The third case about extracting insights has a cultural divide. In classic statistical modeling, statisticians assume that the interpretable model reflects the data-generating process and then interpret the model (coefficients) and extend this interpretation to the world. That’s how most quantitative science works at the moment. What happens when you use more complex machine learning models and interpret them post-hoc? Timo and I have made the argument in Freiesleben et. al (2022) and Molnar et al (2021) that there is a justification for using the best-performing model (with constraints) and using a post-hoc interpretation that may be extended to the “world” under certain circumstances.
To summarize: Think of why you need interpretability before you pick an approach.

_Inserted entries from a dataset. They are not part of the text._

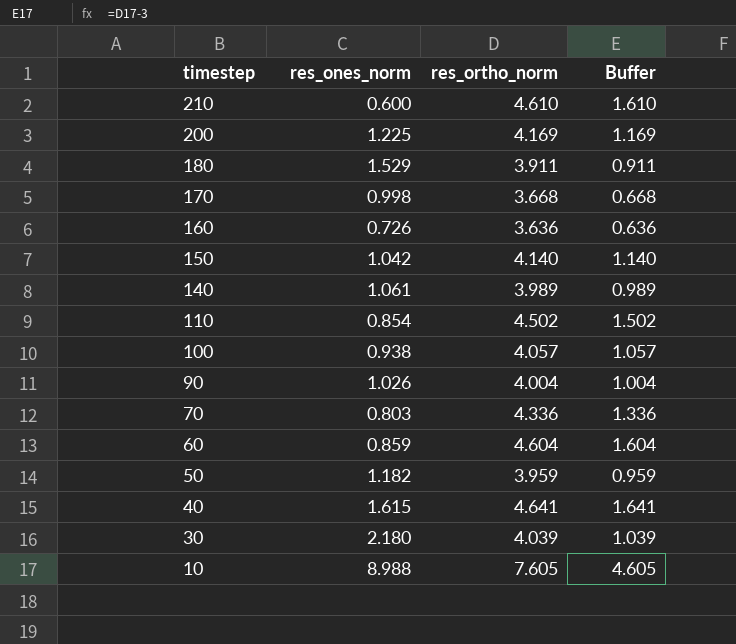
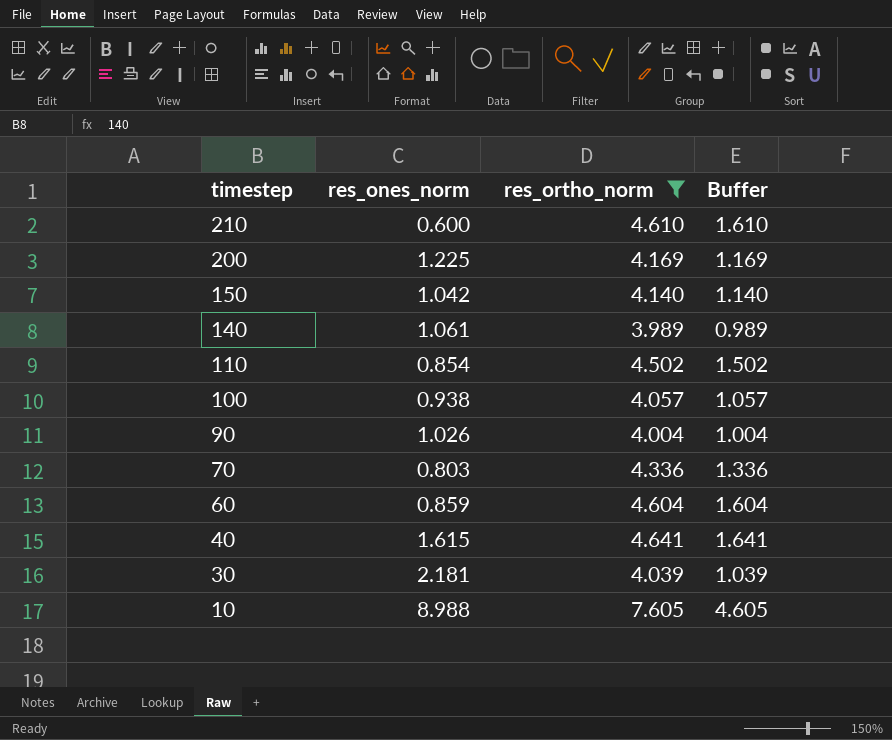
filter: none -> res_ortho_norm >= 3.989
30 | res_ones_norm: 2.180 -> 2.181

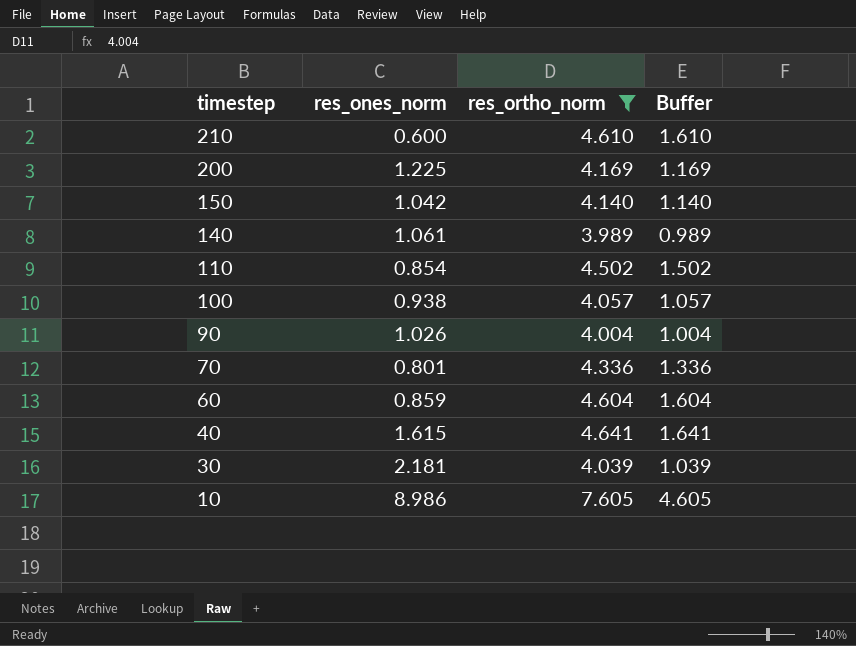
70 | res_ones_norm: 0.803 -> 0.801
10 | res_ones_norm: 8.988 -> 8.986

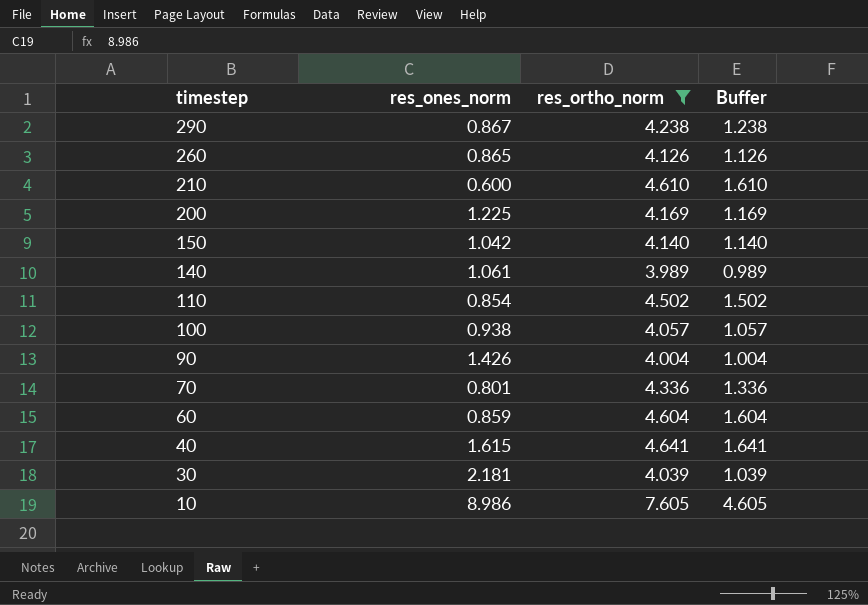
row 290: none -> 0.867 | 4.238 | 1.238
row 260: none -> 0.865 | 4.126 | 1.126
90 | res_ones_norm: 1.026 -> 1.426

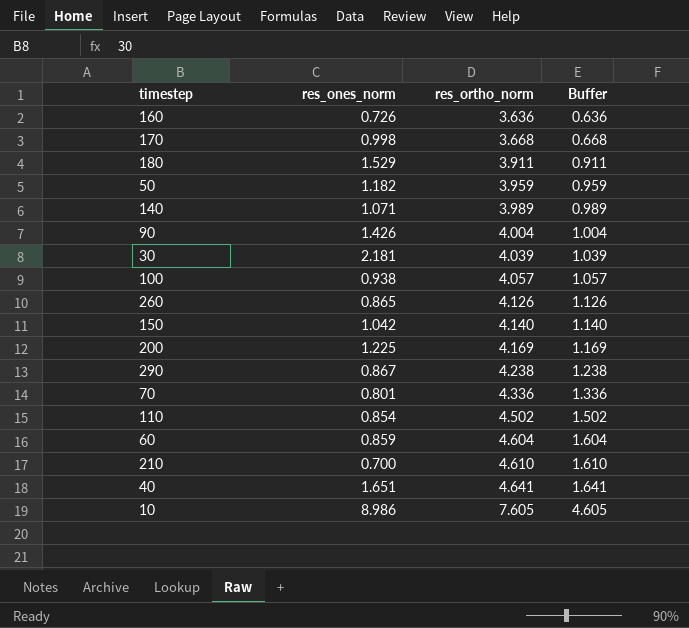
filter: res_ortho_norm >= 3.989 -> none
row order: timestep descending -> res_ortho_norm ascending
140 | res_ones_norm: 1.061 -> 1.071
210 | res_ones_norm: 0.600 -> 0.700
40 | res_ones_norm: 1.615 -> 1.651

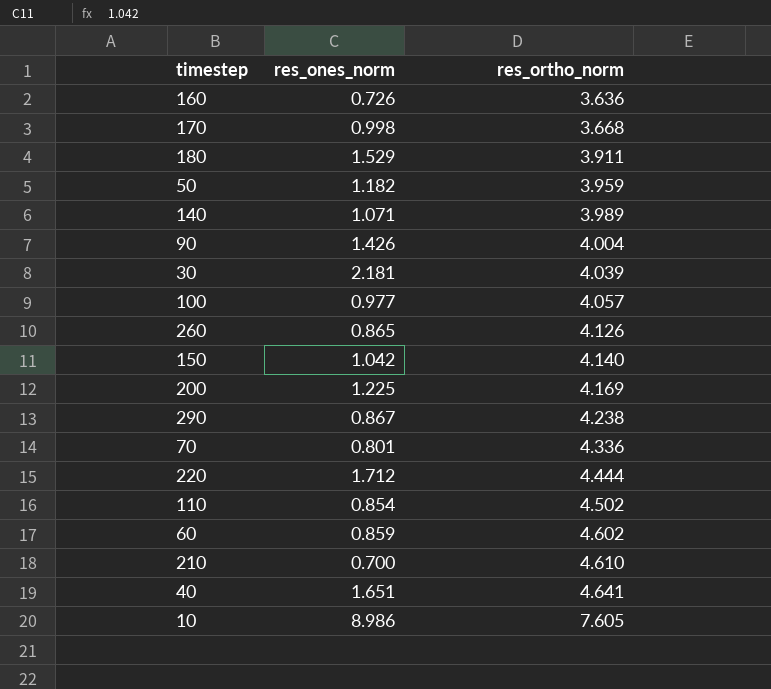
column Buffer | formula: [res_ortho_norm] - 3 -> none
100 | res_ones_norm: 0.938 -> 0.977
row 220: none -> 1.712 | 4.444
60 | res_ortho_norm: 4.604 -> 4.602

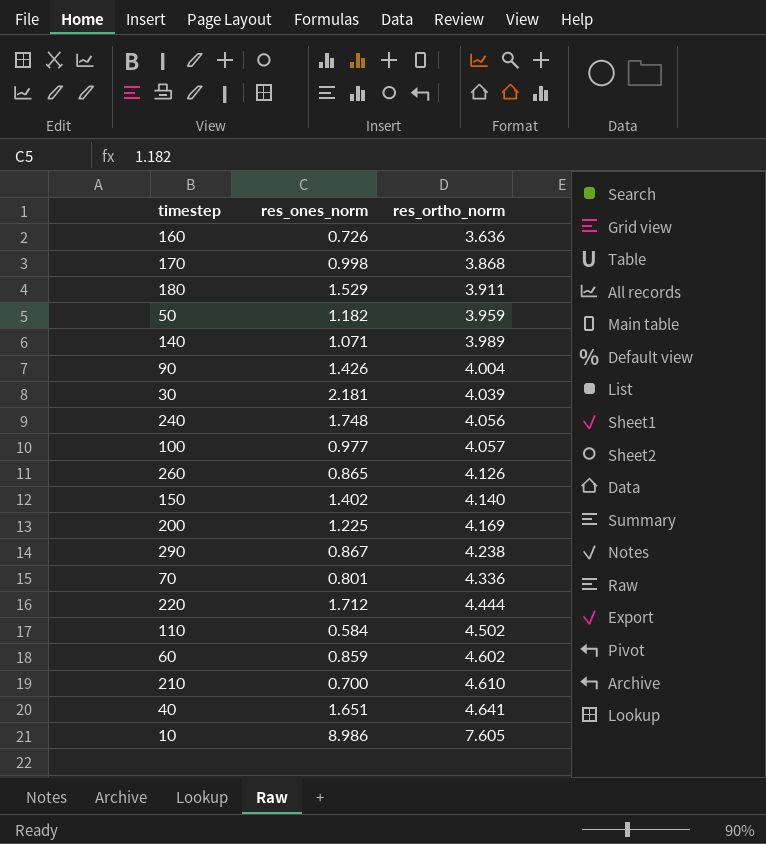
170 | res_ortho_norm: 3.668 -> 3.868
row 240: none -> 1.748 | 4.056
150 | res_ones_norm: 1.042 -> 1.402
110 | res_ones_norm: 0.854 -> 0.584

I would be happy to hear about your interpretation goals and use cases, either in the comments on Substack or via e-mail.
Picking an interpretation approach that matches your goal and modeling task constraints (data types, correlation, etc.) is difficult. So if there’s enough interest, I’ll write about how to pick the best interpretation tool for each goal in a follow-up post. Just let me know!
Great summary post!
From a business practitioner perspective, I may add 'justify investment and increase the chance of business implementation success'
Some companies are a complicated environment with a lot of stakeholders on different levels of knowledge and also fears. To bring a model from idea to production, it can help to have interpretability-by-design or at least interpretability-during-design, to align experts and drive change commitment.
Does this make sense?
I really enjoyed reading this. You've identified a real failing in the way Machine Learning interpretability is taught, where the big picture questions of "what is the goal" is an afterthought or even ignored. Far too often people product an importance chart and call it a day.
I'm looking forward to the follow-up posts. I hope you can also bring "which data to use" together with these posts on "which tool to use" because I often find the former question even more difficult than the latter, at least in my work. Currently I'm trying to design anti-discrimination tests that could be applied to machine learning models.
Questions on the COMPAS algorithm: is the issue about ML or that simply that the algorithm isn't transparent? My understanding is that protecting IP is the real reason for the lack of transparency and the algorithm used has little to do with it. If they released the code of their algorithm to the public, people like yourself could approximately (if not perfectly) understand how it's making decisions, but then you could also reverse-engineer it and sell yourself.
I skimmed Rudin 2018 and I think that's what he's saying, although I'm not sure that I agree that drastically simplifying the model to gain simpler interpretability is always going to be worth the trade-off, even in "high-stakes" situations. I'm OK with 50 variable ML models, as long as some good explainability is also provided.